Offline Guarded Safe Reinforcement Learning for Medical Treatment Optimization Strategies
Runze Yan, Xun Shen, Akifumi Wachi, Sebastien Gros, Anni Zhao, Xiao Hu
TL;DR
This paper tackles the risk of unsafe generalization in offline RL for medical treatment by proposing Offline Guarded Safe Reinforcement Learning (OGSRL), a model-based offline framework with dual constraints: an OOD guardian that confines learning to clinically supported state-action regions and a safety cost constraint ensuring physiological safety. The guardian uses a polynomial sublevel set (PSoS) to approximate the in-distribution region with provable high-probability containment, while the policy optimization operates on an Estimated CMDP (E-CMDP) augmented with an OOD cost bound. The authors provide finite-sample safety and near-optimality guarantees that connect dataset size, model errors, and planning horizon to performance bounds, and validate the approach on real sepsis data, showing guardian-enhanced policies achieve superior clinician alignment, safety, and outcomes (notably, GMB-CPO achieves ME = 0.0138, a substantial improvement over SOC).

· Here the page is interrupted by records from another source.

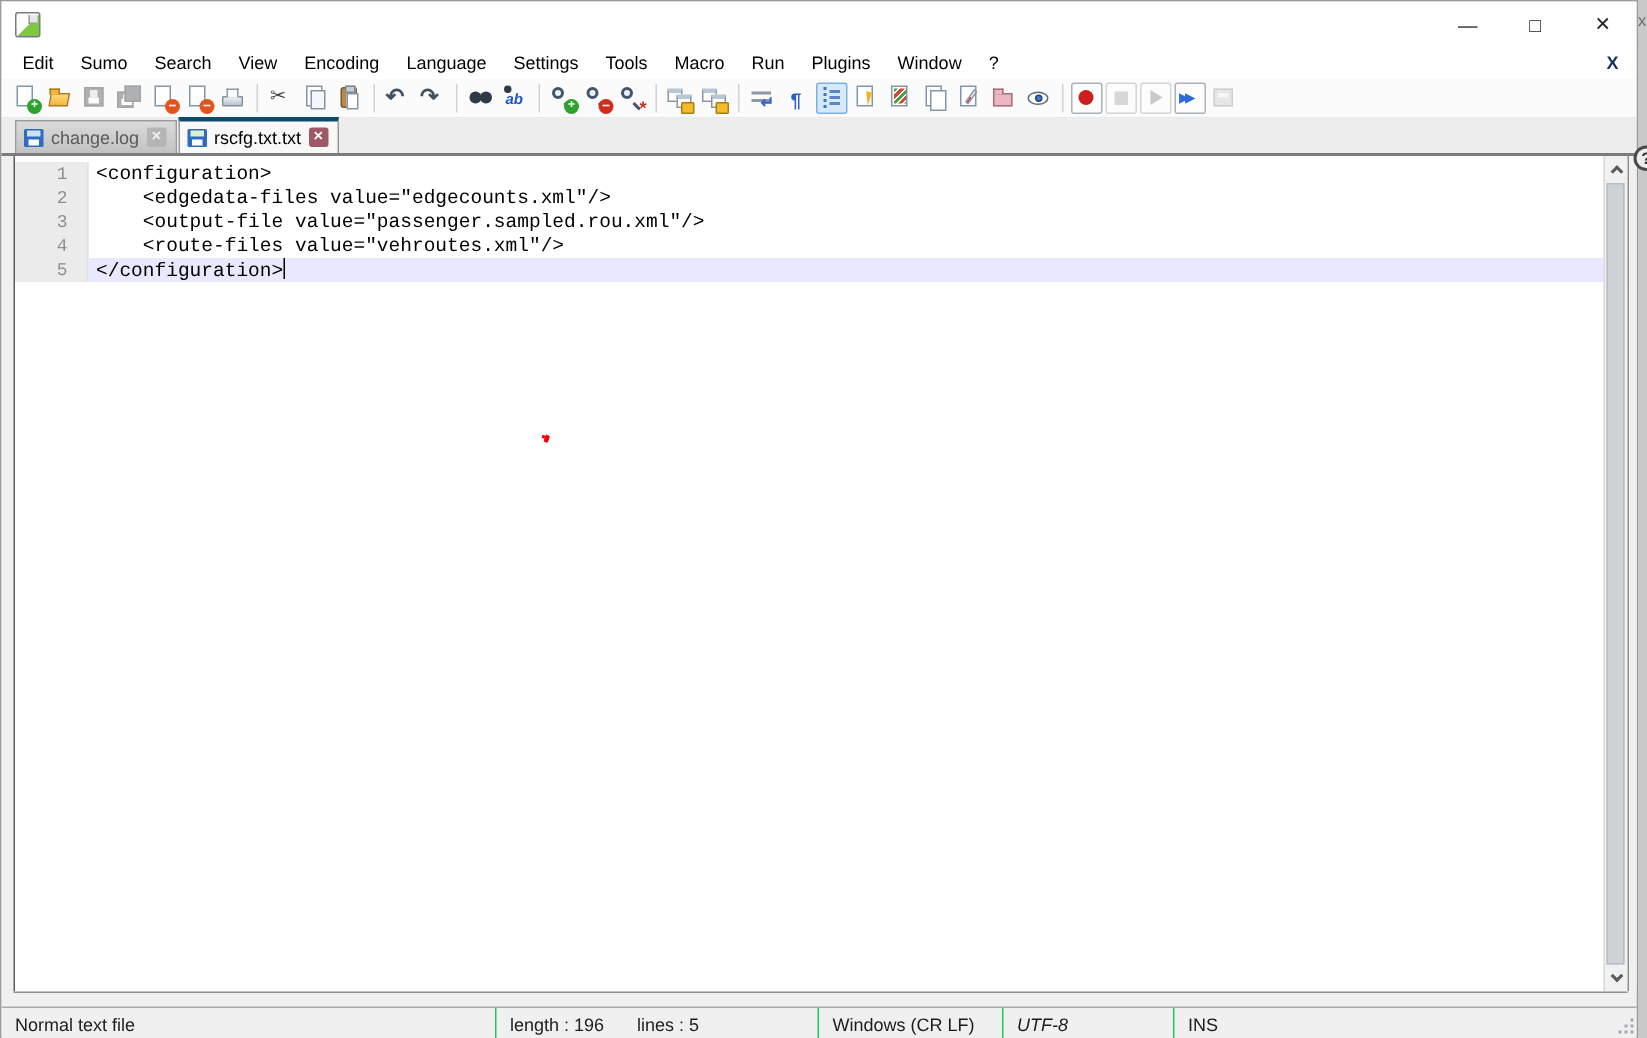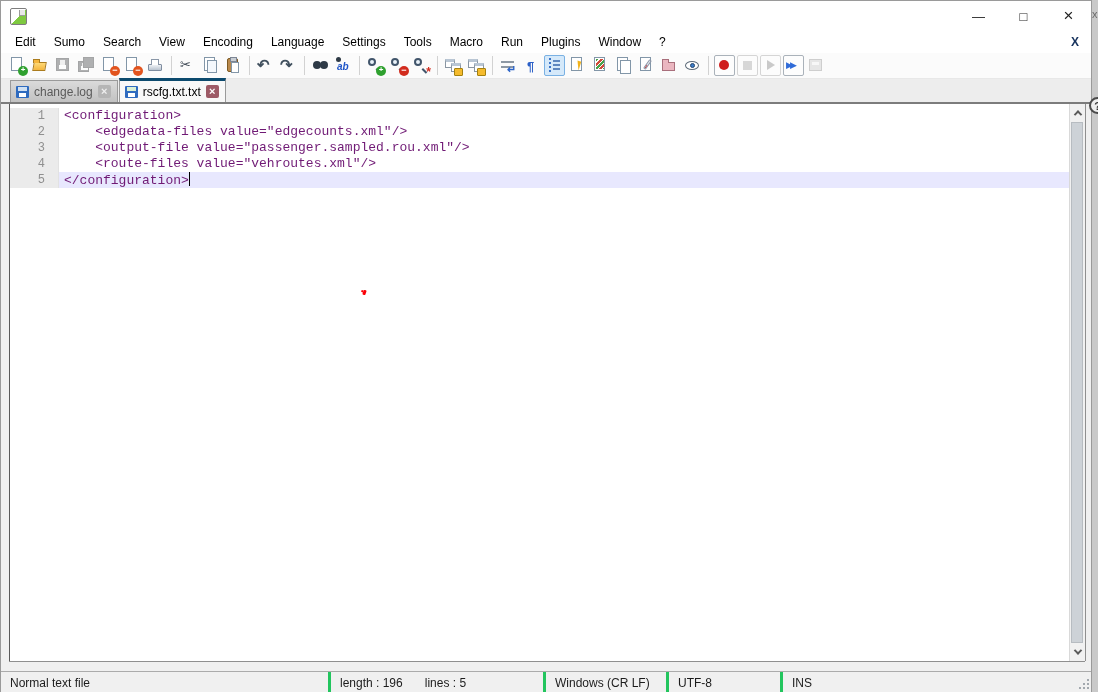--- a/index.html
+++ b/index.html
@@ -130,21 +130,21 @@
   .tab-close { width:13px; height:13px; border-radius:2px; background:#b5b5b5; color:#efefef; font:bold 11px/12px "Liberation Sans",sans-serif; text-align:center; flex:0 0 auto; }
   .tab.active .tab-close { background:#9d5a66; color:#fff; }
 
   
   .main { position:absolute; left:0; top:103px; width:100%; height:557px; background:#f0f0f0; }
   .editor { position:absolute; left:8px; top:0; width:1078px; height:557px; background:#fff; border-left:1px solid #5a5a5a; display:flex; }
   .ed-scrollwrap { flex:1; position:relative; overflow:hidden; }
   .ed-rows { padding-top:4px; font:13px/16px "Liberation Mono", monospace; }
   .ed-row { display:flex; height:16px; }
   .gutter-num { width:49px; flex:0 0 auto; background:#ebebeb; color:#8f8f8f; text-align:right; padding-right:13px; font-size:12px; border-right:1px solid #e2e2e2; }
-  .ed-text { flex:1; white-space:pre; padding-left:5px; color:#701a75; }
+  .ed-text { flex:1; white-space:pre; padding-left:5px; color:#000000; }
   .ed-row.current .ed-text { background:#e8e8fe; }
   .gutter-fill { position:absolute; left:0; top:0; bottom:0; width:49px; background:#ebebeb; border-right:1px solid #e2e2e2; z-index:-1; }
   .caret { display:inline-block; width:1px; height:14px; background:#000; vertical-align:-2px; }
 
   .artifact { position:absolute; left:362px; top:186px; width:3px; height:5px; background:#fb0007; transform:rotate(20deg); border-radius:1px; }
   .artifact::after { content:""; position:absolute; left:-2px; top:1px; width:2px; height:2px; background:#fb0007; }
 
   
   .vscroll { position:absolute; right:6px; top:0; width:16px; height:557px; background:#f1f1f1; border-left:1px solid #d9d9d9; }
   .sc-btn { position:absolute; left:0; width:15px; height:16px; display:flex; align-items:center; justify-content:center; }
@@ -153,23 +153,23 @@
   .chev.up { transform:rotate(45deg) translate(1px,1px); }
   .chev.down { transform:rotate(225deg) translate(1px,1px); }
   .sc-thumb { position:absolute; left:1px; right:2px; top:18px; bottom:18px; background:#cdd2d7; border:1px solid #b7bcc1; }
   .ed-rightframe { position:absolute; right:0; top:0; width:6px; height:557px; background:#f0f0f0; border-left:1px solid #8f8f8f; }
 
   .bottomframe { position:absolute; left:0; top:660px; width:100%; height:10px; background:#f0f0f0; }
   .bottomframe::before { content:""; position:absolute; left:8px; right:6px; top:0; border-top:1px solid #8f8f8f; }
 
   
   .statusbar { position:absolute; left:0; top:670px; width:100%; height:22px; background:#f0f0f0; border-top:1px solid #ababab; display:flex; font-size:12px; color:#1c1c1c; }
-  .sb-seg { display:flex; align-items:center; gap:22px; padding:0 9px; white-space:pre; border-right:3px solid #22c55e; height:100%; }
+  .sb-seg { display:flex; align-items:center; gap:22px; padding:0 9px; white-space:pre; border-right:1px solid #22c55e; height:100%; }
   .sb-doc-type { width:330px; } .sb-length-lines { width:215px; } .sb-cursor-position { width:225px; }
-  .sb-eol-format { width:123px; } .sb-encoding { width:114px; } .sb-insert-mode { flex:1; border-right:none; }
+  .sb-eol-format { width:123px; } .sb-encoding { width:114px;font-style:italic; } .sb-insert-mode { flex:1; border-right:none; }
   .grip { position:absolute; right:2px; bottom:2px; width:12px; height:12px; }
   .grip::before { content:""; position:absolute; right:0; bottom:0; width:2px; height:2px; background:#a2a8ae;
                   box-shadow:-4px 0 0 #a2a8ae, -8px 0 0 #a2a8ae, 0 -4px 0 #a2a8ae, -4px -4px 0 #a2a8ae, 0 -8px 0 #a2a8ae; }
 
   
   .desktop { position:absolute; left:1093px; top:0; width:5px; height:692px; background:#c9c9c9; }
   .clipped-help { position:absolute; left:1089px; top:97px; width:17px; height:17px; border-radius:50%; background:#ededed; border:2px solid #4a4a4a; color:#333; font:bold 11px/14px "Liberation Sans",sans-serif; text-align:center; }
   .bg-x { position:absolute; left:1092px; top:8px; color:#6b6b6b; font-size:11px; }
 </style>
 </head>

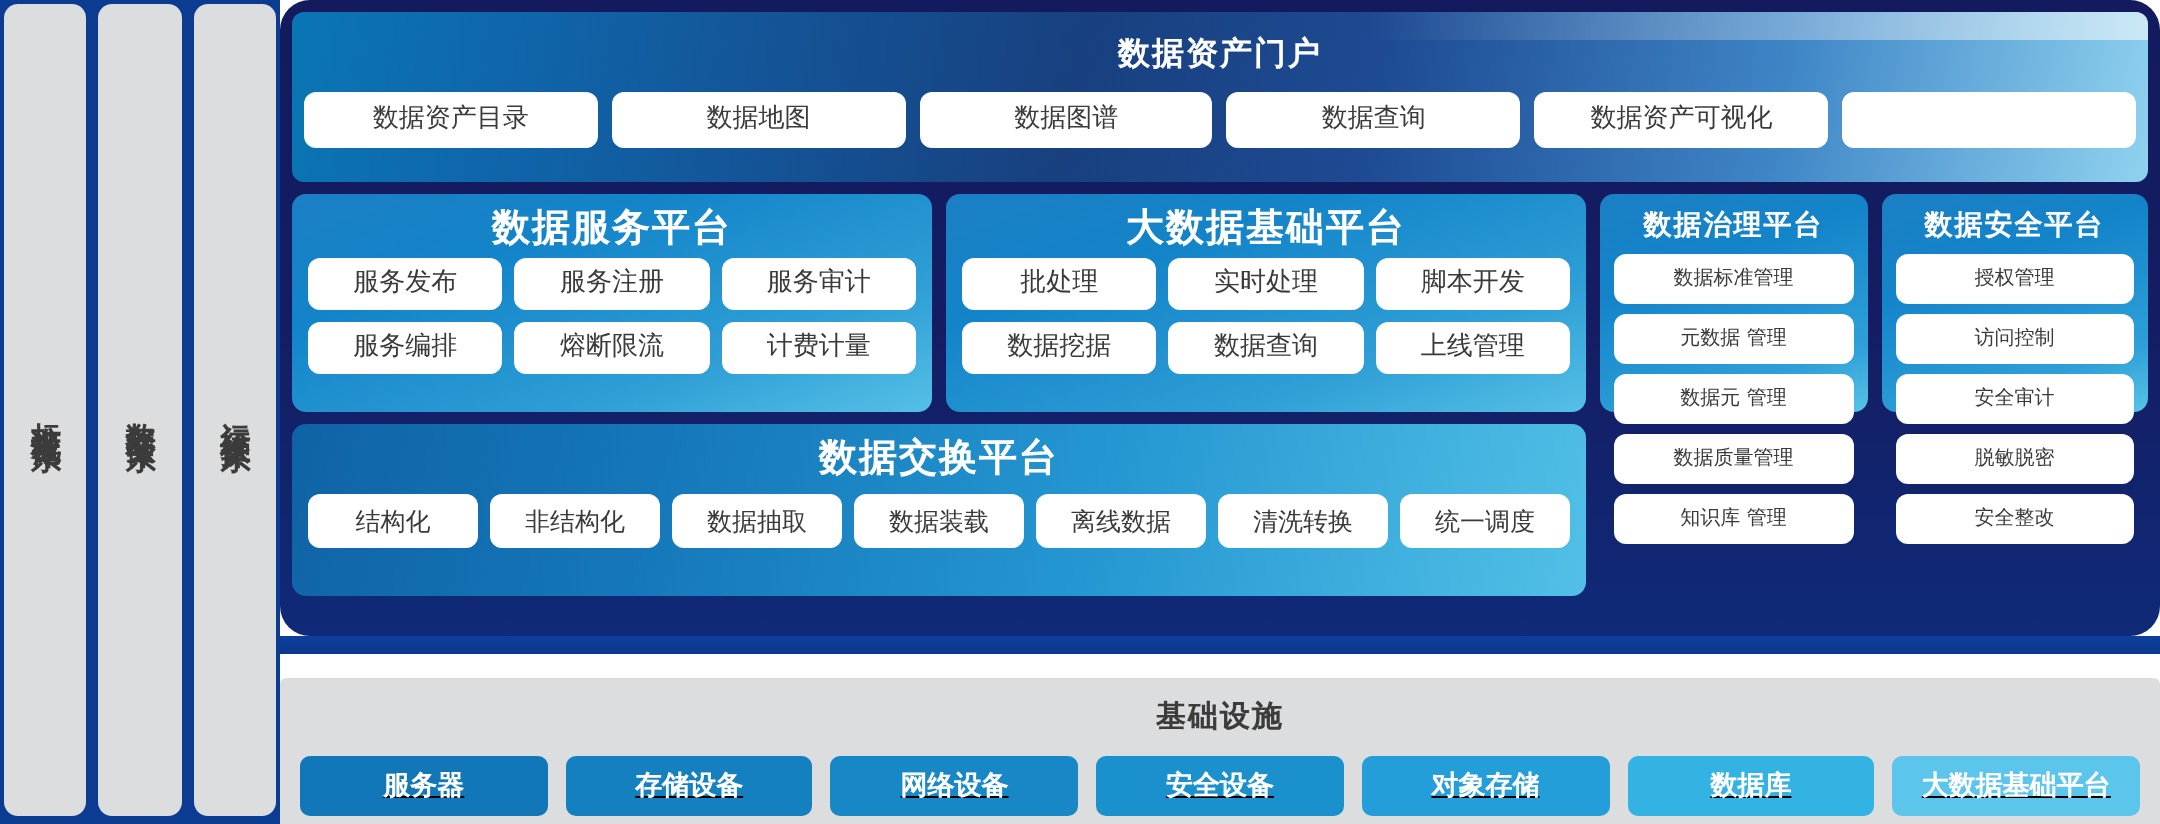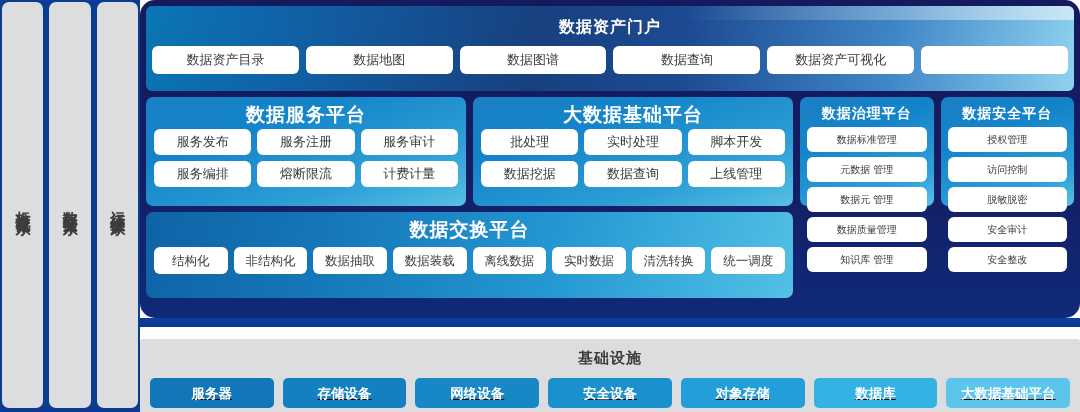--- a/index.html
+++ b/index.html
@@ -316,37 +316,36 @@
           <div class="chip">数据质量管理</div>
           <div class="chip">知识库 管理</div>
         </div>
       </div>
 
       <div class="tall-col">
         <div class="card-title">数据安全平台</div>
         <div class="tall-list">
           <div class="chip">授权管理</div>
           <div class="chip">访问控制</div>
+          <div class="chip">安全审计</div>
           <div class="chip">脱敏脱密</div>
-          <div class="chip">安全审计</div>
           <div class="chip">安全整改</div>
         </div>
       </div>
     </div>
 
     <div class="exchange-row">
       <div class="card-exchange">
         <div class="card-title">数据交换平台</div>
         <div class="exchange-chips">
           <div class="chip">结构化</div>
           <div class="chip">非结构化</div>
           <div class="chip">数据抽取</div>
           <div class="chip">数据装载</div>
           <div class="chip">离线数据</div>
-          <div class="chip">实时数据</div>
           <div class="chip">清洗转换</div>
           <div class="chip">统一调度</div>
         </div>
       </div>
       <div class="exchange-spacer"></div>
     </div>
   </div>
 
   <div class="sep-bar"></div>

The work advances safe offline medical RL by integrating distributional safeguards with domain-specific safety constraints, illustrating practical potential for decision-support systems that improve patient outcomes without extrapolating beyond observed data.
Abstract
When applying offline reinforcement learning (RL) in healthcare scenarios, the out-of-distribution (OOD) issues pose significant risks, as inappropriate generalization beyond clinical expertise can result in potentially harmful recommendations. While existing methods like conservative Q-learning (CQL) attempt to address the OOD issue, their effectiveness is limited by only constraining action selection by suppressing uncertain actions. This action-only regularization imitates clinician actions that prioritize short-term rewards, but it fails to regulate downstream state trajectories, thereby limiting the discovery of improved long-term treatment strategies. To safely improve policy beyond clinician recommendations while ensuring that state-action trajectories remain in-distribution, we propose \textit{Offline Guarded Safe Reinforcement Learning} ($\mathsf{OGSRL}$), a theoretically grounded model-based offline RL framework. $\mathsf{OGSRL}$ introduces a novel dual constraint mechanism for improving policy with reliability and safety. First, the OOD guardian is established to specify clinically validated regions for safe policy exploration. By constraining optimization within these regions, it enables the reliable exploration of treatment strategies that outperform clinician behavior by leveraging the full patient state history, without drifting into unsupported state-action trajectories. Second, we introduce a safety cost constraint that encodes medical knowledge about physiological safety boundaries, providing domain-specific safeguards even in areas where training data might contain potentially unsafe interventions. Notably, we provide theoretical guarantees on safety and near-optimality: policies that satisfy these constraints remain in safe and reliable regions and achieve performance close to the best possible policy supported by the data.